Saved entries:
⟨
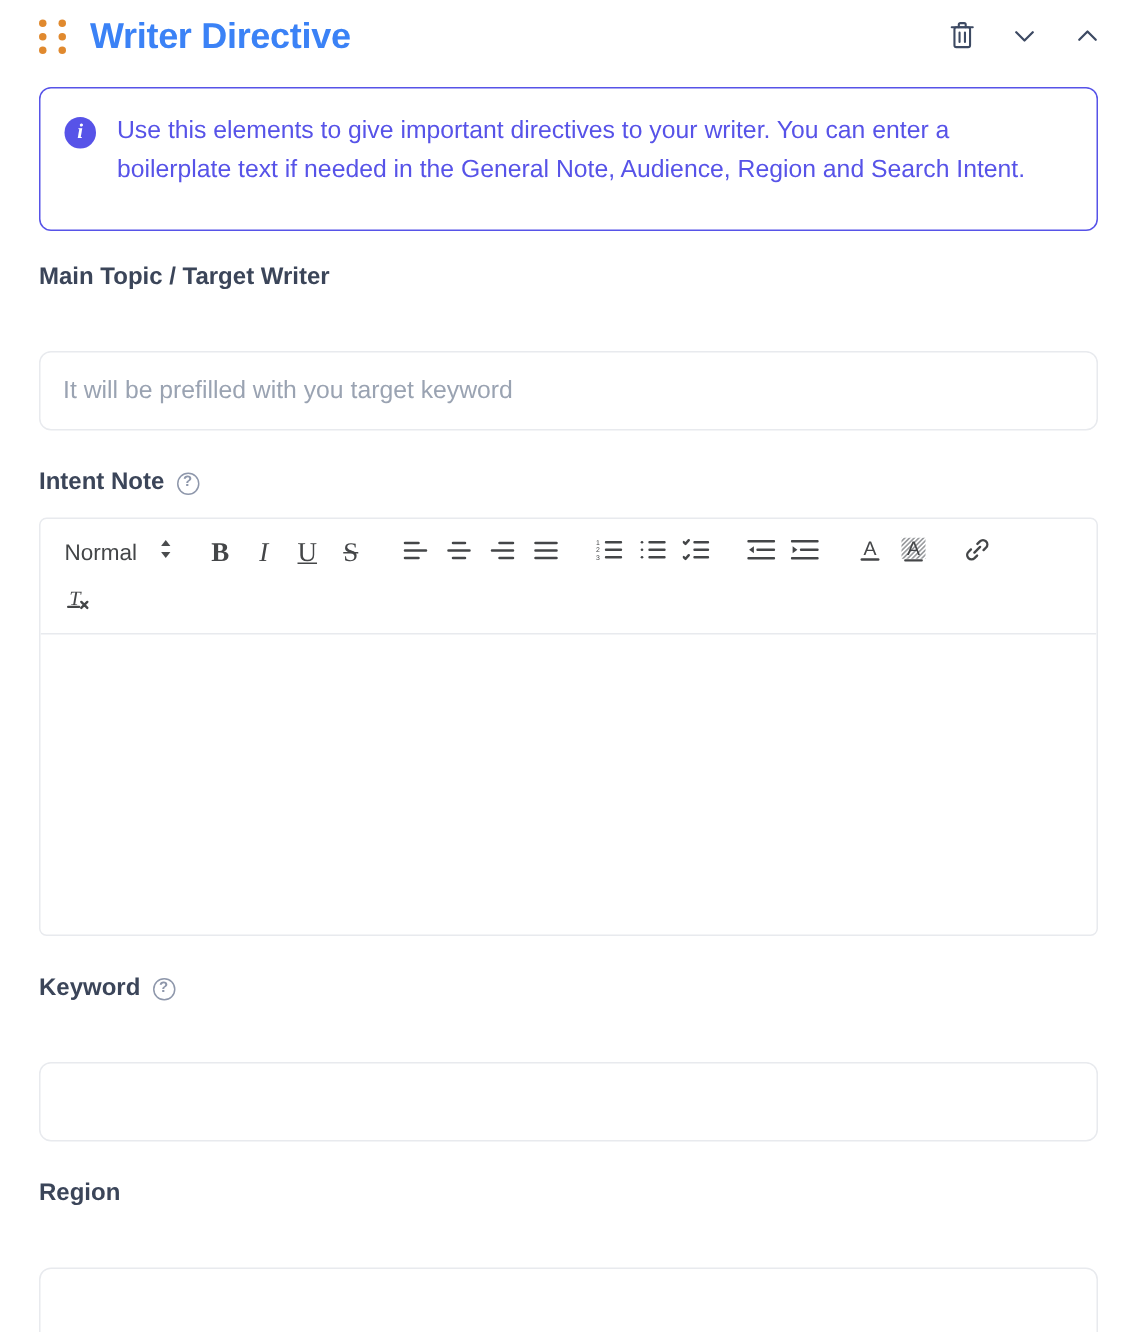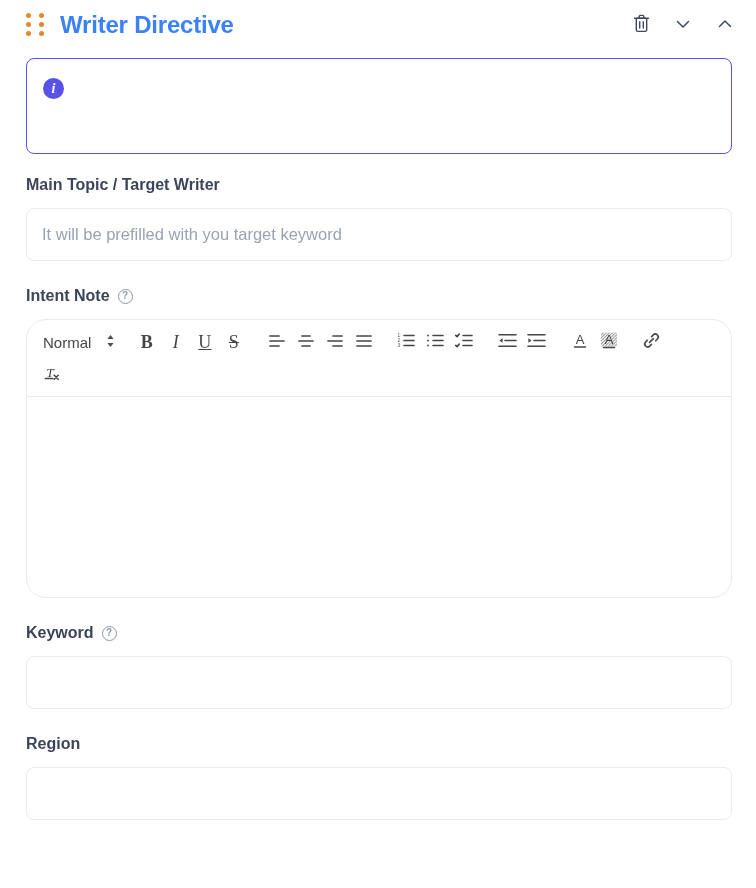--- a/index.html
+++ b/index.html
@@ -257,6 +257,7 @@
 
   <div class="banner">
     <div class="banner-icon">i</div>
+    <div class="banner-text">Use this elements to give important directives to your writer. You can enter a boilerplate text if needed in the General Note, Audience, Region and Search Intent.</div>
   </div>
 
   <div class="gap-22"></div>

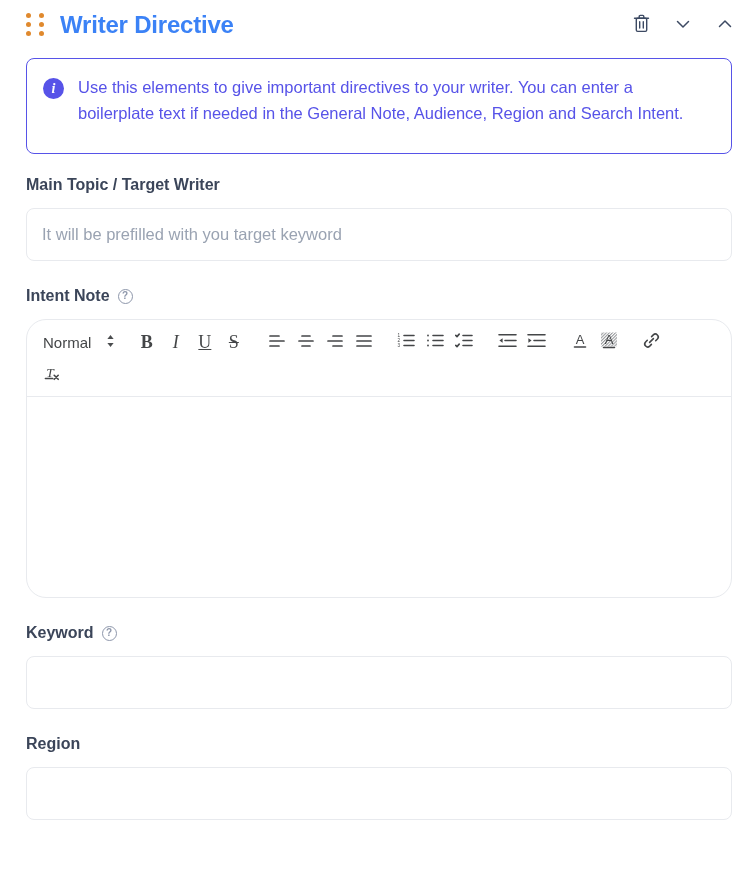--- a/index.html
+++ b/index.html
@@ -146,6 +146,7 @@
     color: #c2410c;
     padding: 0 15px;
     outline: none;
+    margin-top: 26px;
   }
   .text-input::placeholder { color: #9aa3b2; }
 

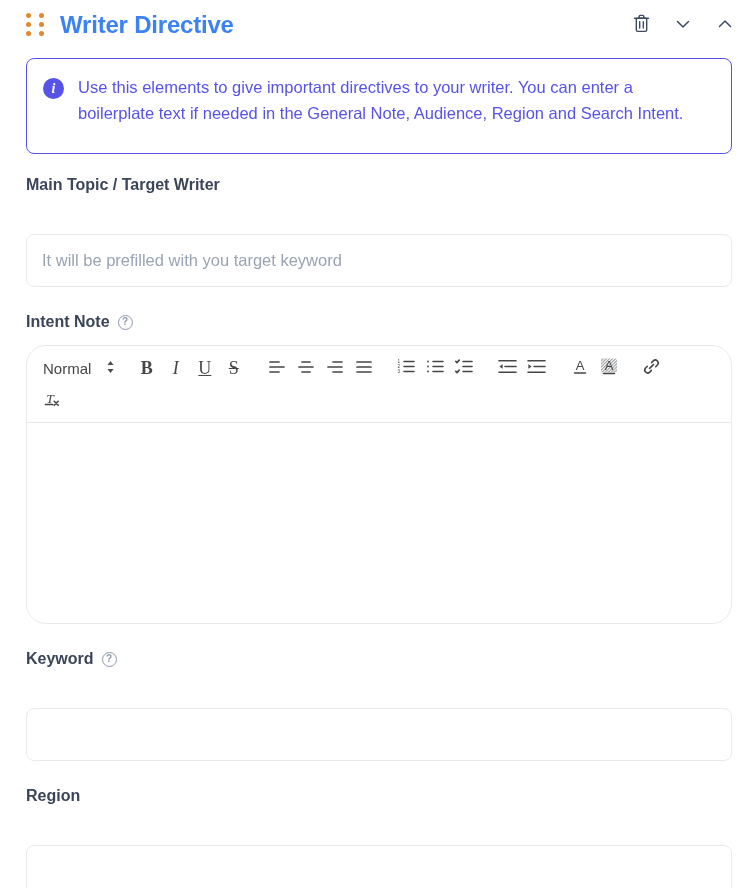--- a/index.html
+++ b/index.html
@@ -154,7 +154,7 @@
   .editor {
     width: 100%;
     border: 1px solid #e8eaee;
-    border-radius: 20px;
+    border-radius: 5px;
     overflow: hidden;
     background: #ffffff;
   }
⟩
⟨
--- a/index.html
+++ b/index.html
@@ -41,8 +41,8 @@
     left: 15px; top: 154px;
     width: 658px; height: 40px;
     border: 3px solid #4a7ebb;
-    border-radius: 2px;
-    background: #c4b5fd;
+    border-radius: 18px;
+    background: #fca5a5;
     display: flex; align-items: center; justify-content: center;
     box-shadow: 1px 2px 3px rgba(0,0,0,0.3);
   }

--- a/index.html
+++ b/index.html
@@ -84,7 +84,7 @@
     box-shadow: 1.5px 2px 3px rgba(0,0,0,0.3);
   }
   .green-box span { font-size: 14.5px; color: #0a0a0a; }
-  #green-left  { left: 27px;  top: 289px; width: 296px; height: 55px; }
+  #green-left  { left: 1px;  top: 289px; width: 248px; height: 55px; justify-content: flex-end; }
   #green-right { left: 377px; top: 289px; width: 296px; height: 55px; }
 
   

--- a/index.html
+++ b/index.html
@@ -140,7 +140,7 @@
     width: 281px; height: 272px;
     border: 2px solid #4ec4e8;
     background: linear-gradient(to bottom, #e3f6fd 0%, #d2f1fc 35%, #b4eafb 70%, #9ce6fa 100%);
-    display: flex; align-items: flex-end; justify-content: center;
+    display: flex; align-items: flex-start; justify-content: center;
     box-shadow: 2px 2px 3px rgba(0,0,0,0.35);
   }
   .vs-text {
⟩
⟨
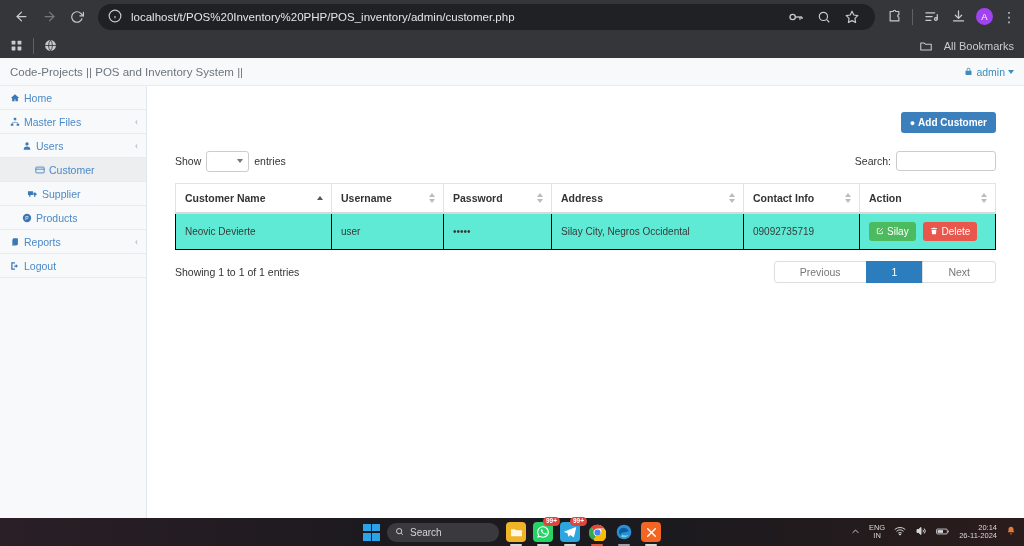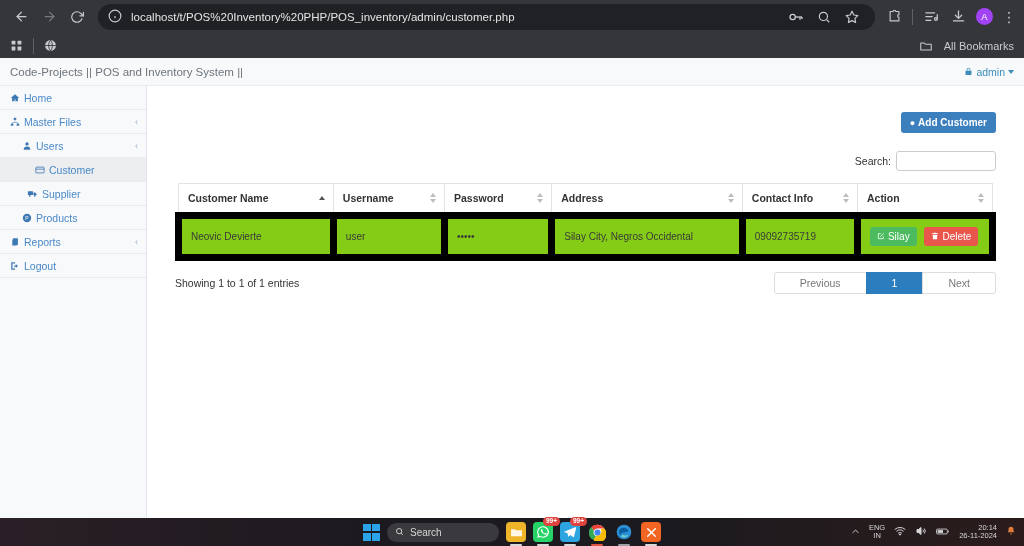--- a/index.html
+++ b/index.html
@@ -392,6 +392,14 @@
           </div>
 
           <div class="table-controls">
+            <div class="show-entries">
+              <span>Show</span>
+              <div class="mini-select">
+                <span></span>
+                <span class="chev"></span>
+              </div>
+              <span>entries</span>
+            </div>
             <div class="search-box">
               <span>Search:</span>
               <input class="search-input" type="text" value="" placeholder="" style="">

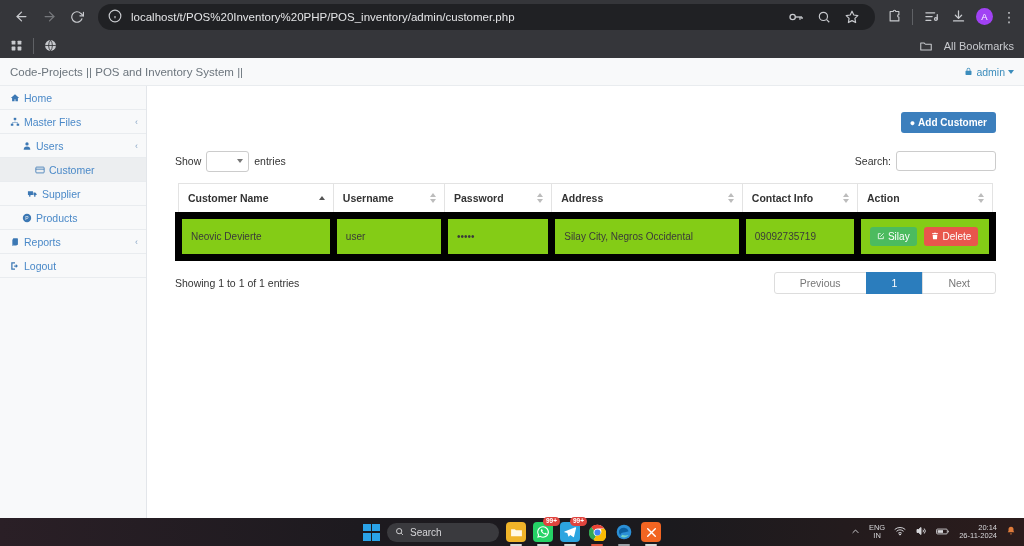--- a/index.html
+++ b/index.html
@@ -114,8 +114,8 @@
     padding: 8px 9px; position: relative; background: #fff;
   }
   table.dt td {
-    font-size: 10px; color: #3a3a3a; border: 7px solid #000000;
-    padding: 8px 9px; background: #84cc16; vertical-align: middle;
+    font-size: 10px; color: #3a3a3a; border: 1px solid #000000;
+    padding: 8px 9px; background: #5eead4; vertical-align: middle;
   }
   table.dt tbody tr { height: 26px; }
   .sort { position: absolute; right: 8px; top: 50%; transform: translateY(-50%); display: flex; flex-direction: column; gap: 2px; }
⟩
_PROBLEM TO SOLVE_:
Send back an exact copy of only the lines from the line with "#84cc16; vertical-align: middle;" up to and including the line with "table.dt tbody tr" in the data above.

_TASK OUTPUT_:
-    padding: 8px 9px; background: #84cc16; vertical-align: middle;
+    font-size: 10px; color: #3a3a3a; border: 1px solid #000000;
+    padding: 8px 9px; background: #5eead4; vertical-align: middle;
   }
   table.dt tbody tr { height: 26px; }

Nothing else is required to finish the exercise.